Lees Kräutergarten liegt direkt vor der Küche, ungefähr so weit entfernt, wie sie freiwillig geht. Roland fragt sie schon seit Jahren nicht mehr, ob sie ihn auf seinen Spaziergängen begleitet, nachdem sie ihm erklärt hat, bevor er nicht einen anständigen Gehweg mit ein paar Cafés dorthin setzt, würde sie ihre Zeit nicht damit vergeuden, irgendwelche Hänge hochzustampfen. Inzwischen glaubt sie, dass er die Zeit ohne sie genießt, so wie sie die ohne ihn. Jedes Mal, wenn sie ihn loslaufen sieht, löst sich die Hand um ihren Hals ein wenig.

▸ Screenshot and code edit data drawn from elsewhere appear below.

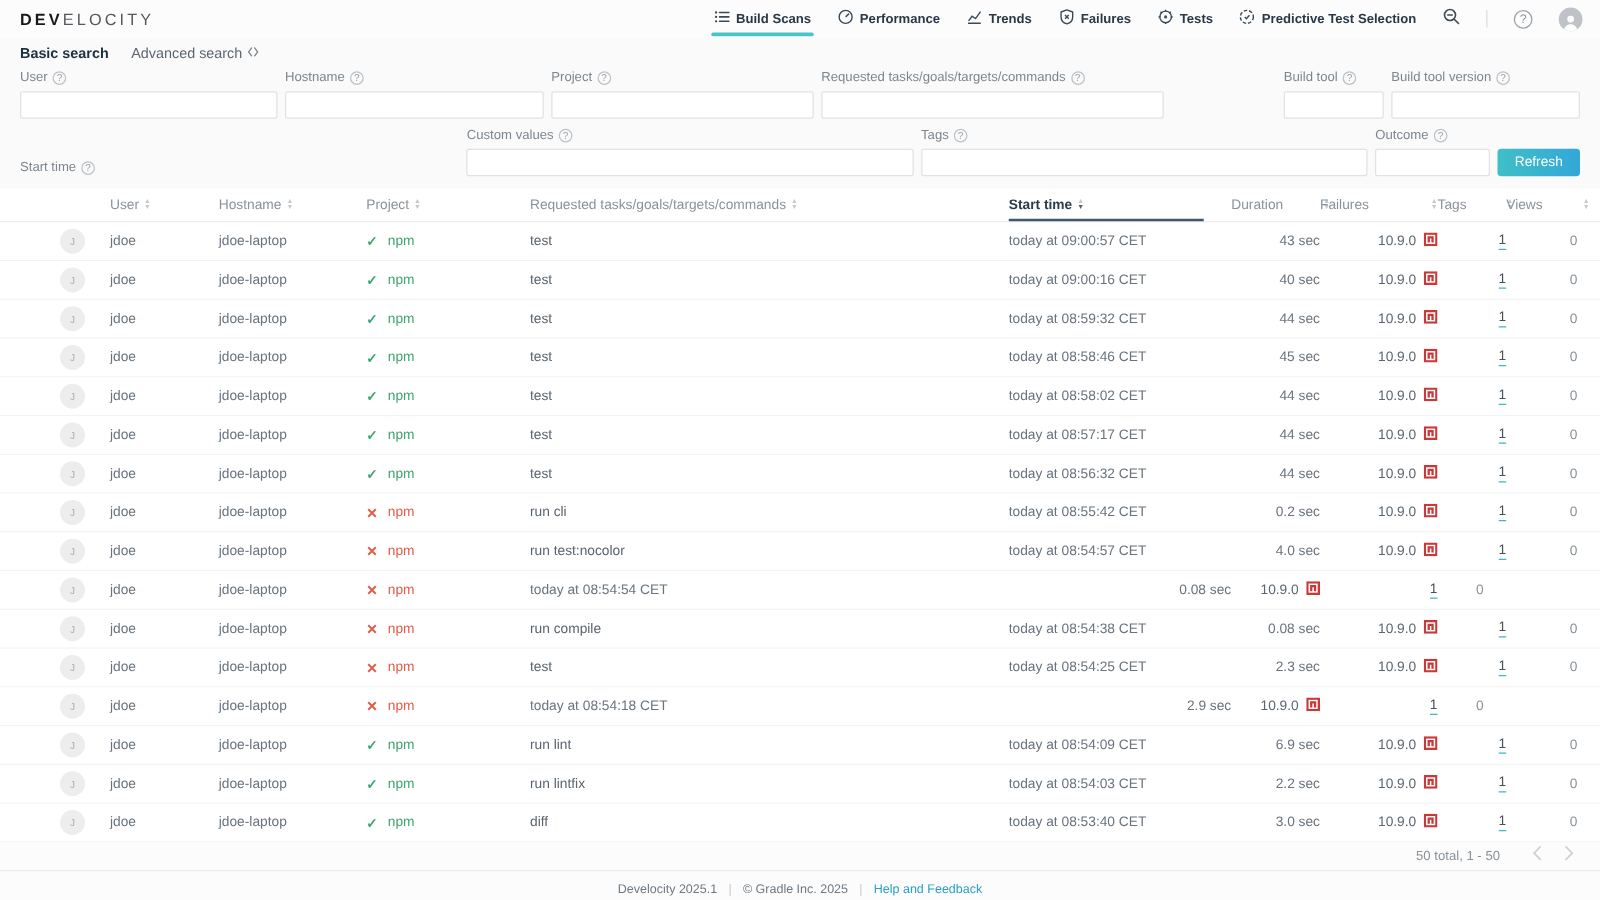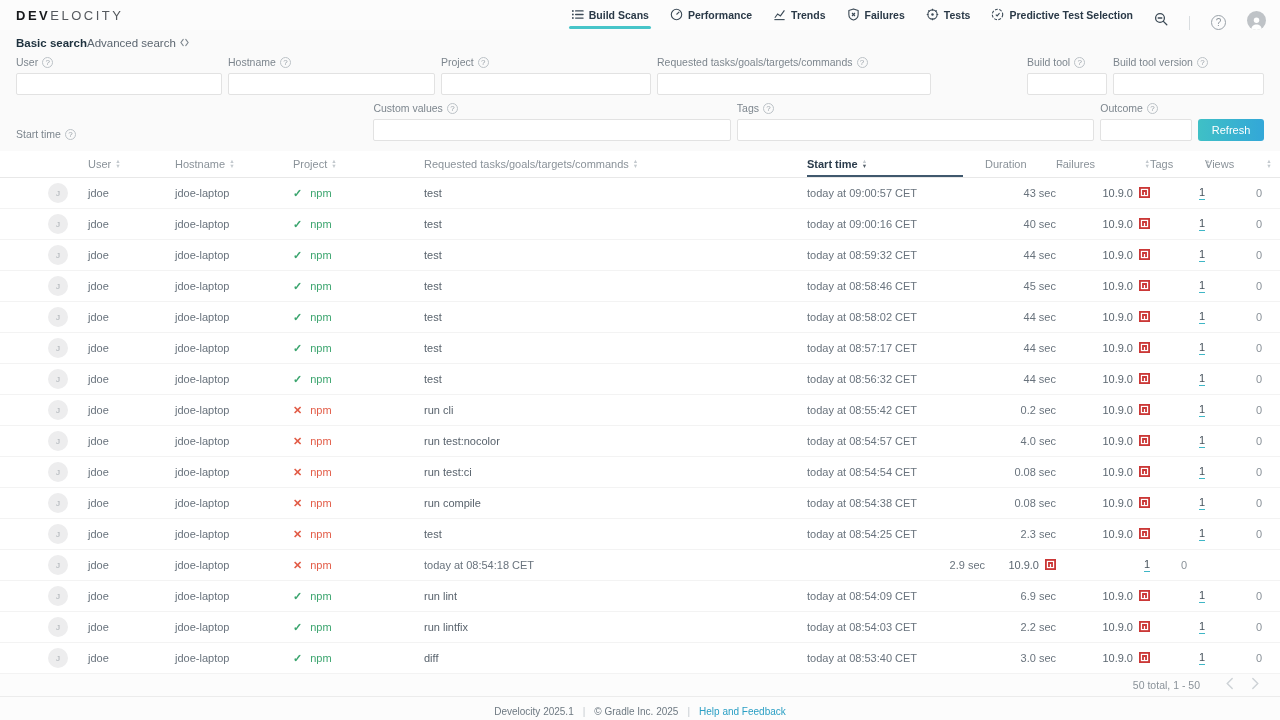--- a/index.html
+++ b/index.html
@@ -3,36 +3,36 @@
 <meta charset="utf-8">
 <style>
   * { margin:0; padding:0; box-sizing:border-box; }
   html,body { width:1280px; height:720px; overflow:hidden; background:#fff;
               font-family:"Liberation Sans", sans-serif; }
 
   
   .app-header { height:30px; background:#fcfcfc; display:flex; align-items:center; padding:0 14px 0 16px; }
   .logo { font-size:13px; letter-spacing:2.5px; color:#55595e; font-weight:300; white-space:nowrap; }
   .logo b { color:#17191c; font-weight:800; }
-  .top-nav { margin-left:auto; display:flex; align-items:flex-end; gap:21px; height:100%; }
+  .top-nav { margin-left:auto; display:flex; align-items:center; gap:21px; height:100%; }
   .nav-item { position:relative; display:flex; align-items:center; gap:5px; height:100%;
               font-size:10.5px; font-weight:700; color:#2a3947; cursor:pointer; white-space:nowrap; }
   .nav-item svg { stroke:#3c4a56; }
   .nav-item.active::after { content:""; position:absolute; left:-2px; right:-2px; bottom:1px;
               height:3px; border-radius:2px; background:#47c5c9; }
   .icon-btn { display:flex; align-items:center; cursor:pointer; }
   .v-sep { width:1px; height:14px; background:#d9dde0; }
   .help-circle { width:15px; height:15px; border:1px solid #9aa2a9; border-radius:50%;
               font-size:10px; color:#8d959c; display:flex; align-items:center; justify-content:center; }
   .avatar-top { width:19px; height:19px; border-radius:50%; background:#bfc3c7; overflow:hidden;
               display:flex; align-items:flex-end; justify-content:center; }
 
   
   .search-panel { background:#fafafa; padding:6px 16px 4px; }
-  .search-tabs { display:flex; height:13px; margin-bottom:6px; align-items:center; }
+  .search-tabs { display:flex; gap:18px; height:13px; margin-bottom:6px; align-items:center; }
   .stab { font-size:11.5px; color:#5c6670; cursor:pointer; display:flex; gap:4px; align-items:center; }
   .stab.active { font-weight:700; color:#1d303d; }
   .fields-row { display:flex; gap:6px; margin-bottom:6px; align-items:flex-end; }
   .field { display:flex; flex-direction:column; gap:4px; }
   .field > label { font-size:10.5px; color:#7d868e; display:flex; align-items:center; gap:4px; height:14px; white-space:nowrap; }
   .q-icon { width:11px; height:11px; border:1px solid #bcc2c7; border-radius:50%; color:#9aa2a9;
             font-size:8px; line-height:9px; text-align:center; display:inline-block; }
   .field input { height:22px; border:1px solid #e2e2e2; border-radius:2px; background:#fff;
                  padding:0 6px; font-size:11px; color:#333; width:100%; outline:none; }
   .f-user{width:206px} .f-host{width:207px} .f-project{width:210px} .f-req{width:274px}
@@ -572,21 +572,20 @@
         <span class="row-avatar">
           <span>J</span>
         </span>
       </div>
     <div>jdoe</div>
     <div>jdoe-laptop</div>
     <div class="c-project">
       <span class="oc-glyph">✕</span>
       <span class="bs-name">npm</span>
     </div>
-    <div class="c-tasks">run test:ci</div>
     <div>today at 08:54:54 CET</div>
     <div class="c-right">0.08 sec</div>
     <div class="c-ver">
       <span>10.9.0</span>
       <span><svg width="11" height="11" viewBox="0 0 18 18">
             <rect x="1.5" y="1.5" width="15" height="15" fill="#fff" stroke="#cb3837" stroke-width="3"></rect>
             <path d="M5 5 h8 v8 h-3 V8 h-2 v5 H5 Z" fill="#cb3837"></path>
           </svg></span>
     </div>
     <div class="c-tagscell">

Von allen Räumen in der Farley Farm fühlt Lee sich in der Küche am wohlsten. Nicht glücklich, aber wohl. Niemand geht ohne sie hier rein, und wenn doch, dann finden sie nicht, was sie gesucht haben. Gewürzgläser stapeln sich zu schwankenden Türmen, dreckige Töpfe bedecken Küchentresen und Spüle, Essig und Öl stehen offen auf den Regalen. Aber Lee weiß immer, wo alles ist, so wie früher in ihrem Studio, wo niemand außer ihr mit dem Durcheinander zurechtkam. Wenn der Fotograf Dave Scherman, mit dem sie während des Krieges zusammenarbeitete, im Hotel Scribe ihr Zimmer betrat, hatte er immer einen schnippischen Kommentar parat - »Ah, eine Installation aus alten Benzinkanistern, sehr schön, Lee« -, und wenn sie in der Küche ist, denkt sie oft an ihn und fragt sich, was er jetzt zu ihr sagen würde. Dave ist einer der wenigen Freunde aus Kriegszeiten, der sie hier draußen noch nicht besuchen gekommen ist. Sie ist froh darüber. Bei ihrem letzten Treffen lebten sie alle noch in London, und damals hörte sie Dave zu Paul Èluard sagen, sie sei fett geworden und nicht mehr so attraktiv wie früher, und dass sie das wütend mache. Was natürlich nicht stimmte. Es gibt so viel mehr, das sie wütend macht, als die fremde Frau mit den aufgeplatzten Äderchen im aufgedunsenen Gesicht, die sie jeden Morgen im Spiegel anschaut.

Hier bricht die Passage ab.